Beware that using measures instead of default aggregations has always been a good practice for many reasons but today, with the new Analyze in Excel feature, it is even more important. In fact, a pivot table in Excel does not have any implicit aggregation, so you rely only on measures defined in the data model in order to compute numbers.

Thus, choose your standard and use it, but do not import columns of metrics as they are in the original table if this is the very same name your user will use for the measure.

Remove useless columns

Do not expose in a view a column that is not necessary in the Power BI data model.

Even if you do not know in advance which columns will be useful in the data model, try to expose only the ones that are necessary. Adding columns later to a view has no side effects, and consider that the Power BI data model will probably have all the columns from a view (it is the default, after all).

By reducing the columns exposed in the view, you reduce the amount of data loaded in memory in Power BI, and more important you avoid to expose high cardinality columns that are only used for technical reasons (such as a timestamp and username for the last change applied to a row in a table).

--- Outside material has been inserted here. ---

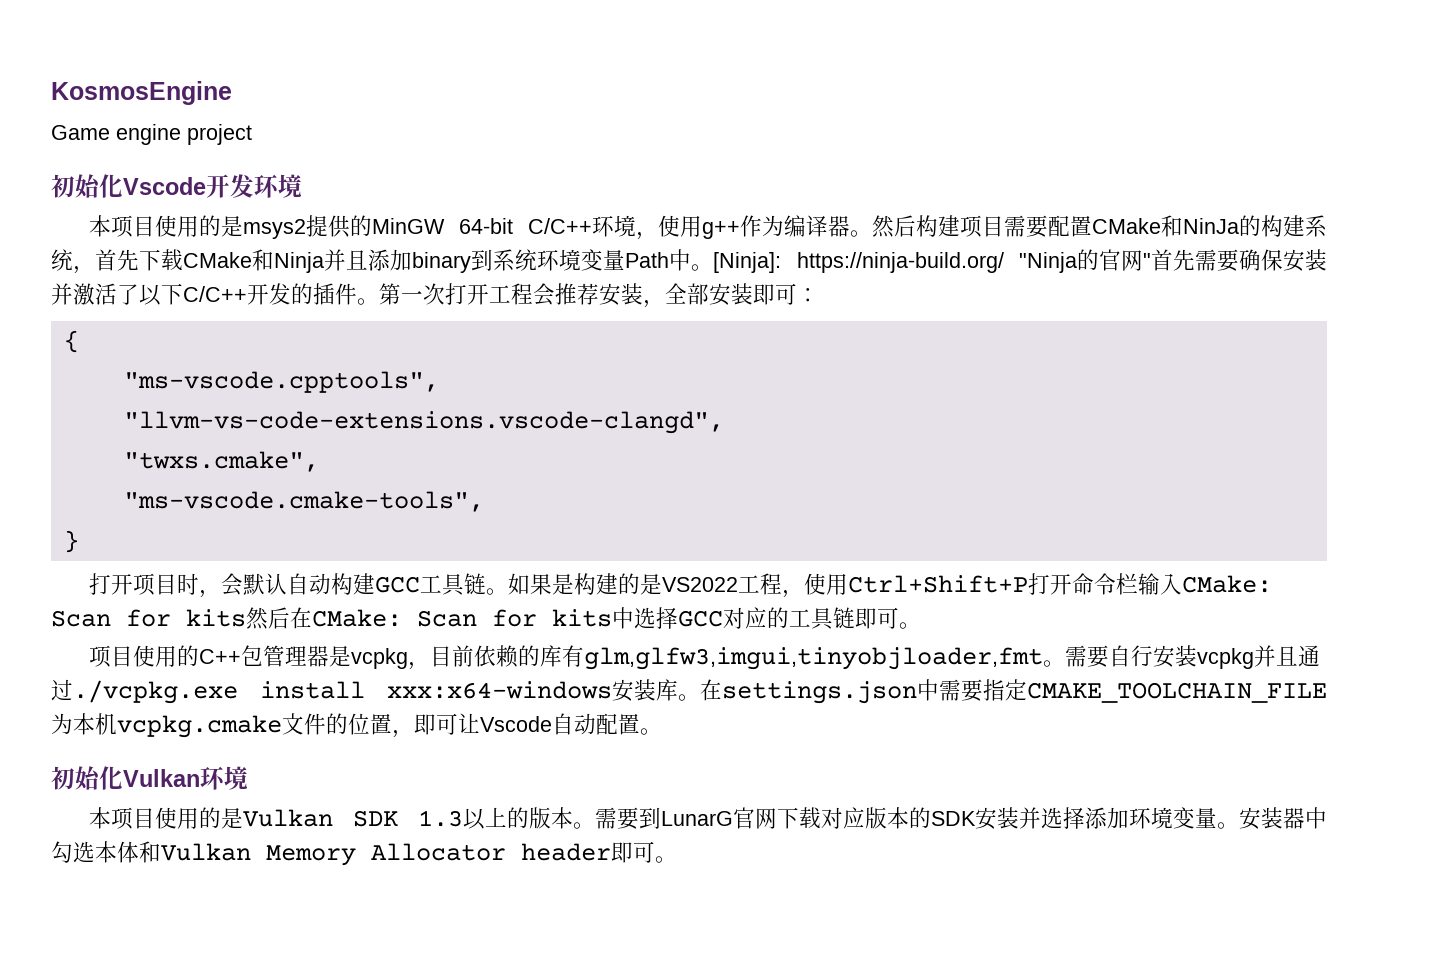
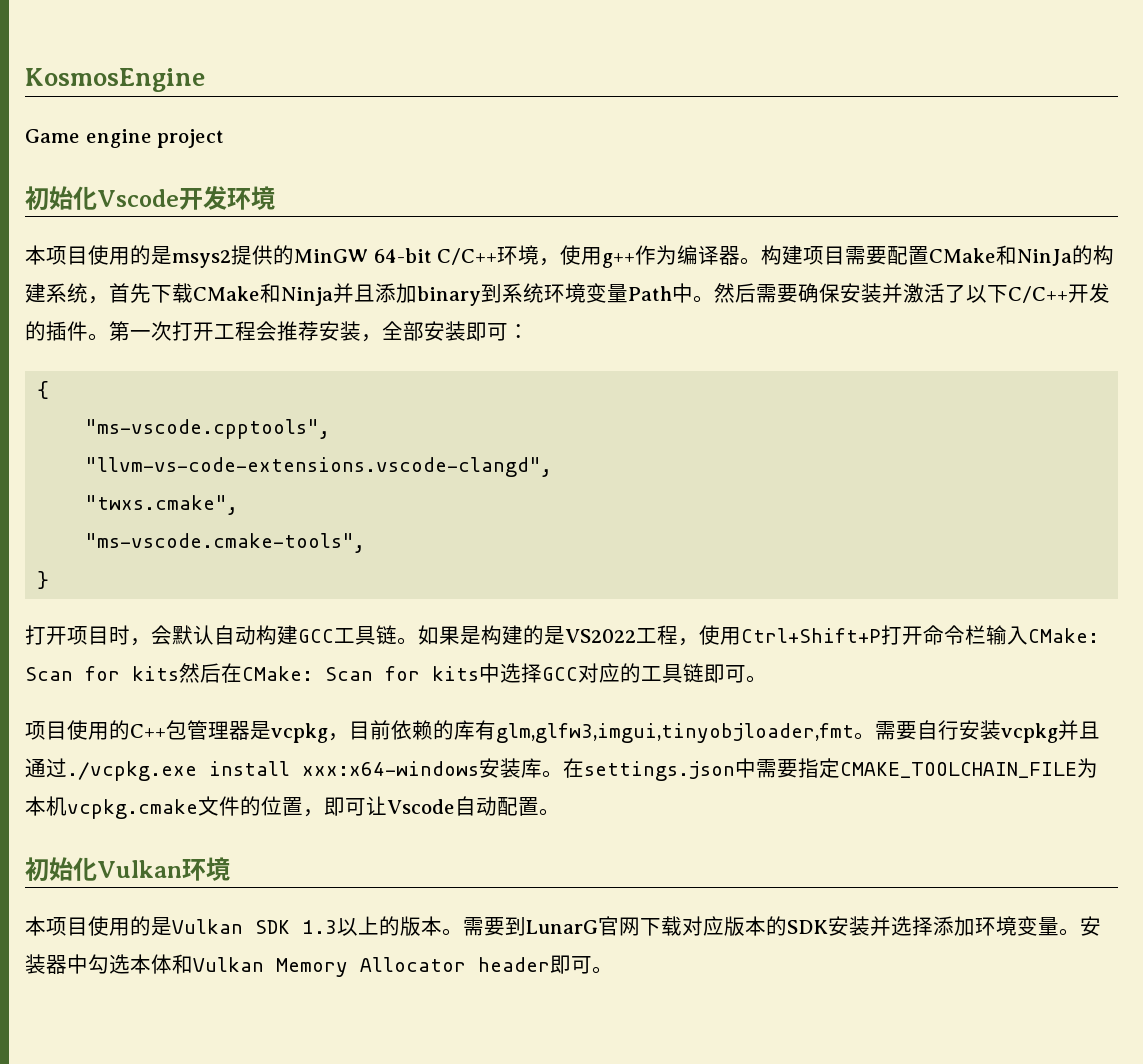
[872,215,916,238] 然后 -> (762, 261) none
[713,249,1195,273] [Ninja]: https://ninja-build.org/ "Ninja的官网"首先 -> [714,283,756,303] 然后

A lower number of columns means a lower number of dependencies between physical table and reports. You will only pay the cost of maintenance for used columns if the physical model would change in the future.

Split date and time

Do not expose a DATETIME columns, always split it in two columns, one for DATE, and one for TIME. Reduce precision of TIME if necessary down to hour, minute, or seconds, according to business requirements.

High cardinality columns are expensive in Power BI, and a datetime column will likely have a unique value for each row. By splitting that information in date and time you will save memory, you will increase performance, and you will make the data model easier to use. You can do this transformation in a query in Power BI, but doing this in advance in the view will increase productivity using Power BI.

Use Date data type instead of surrogate keys for relationships with dates

Whenever possible, use a DATE column to define the relationship with a Date table instead of using a surrogate key.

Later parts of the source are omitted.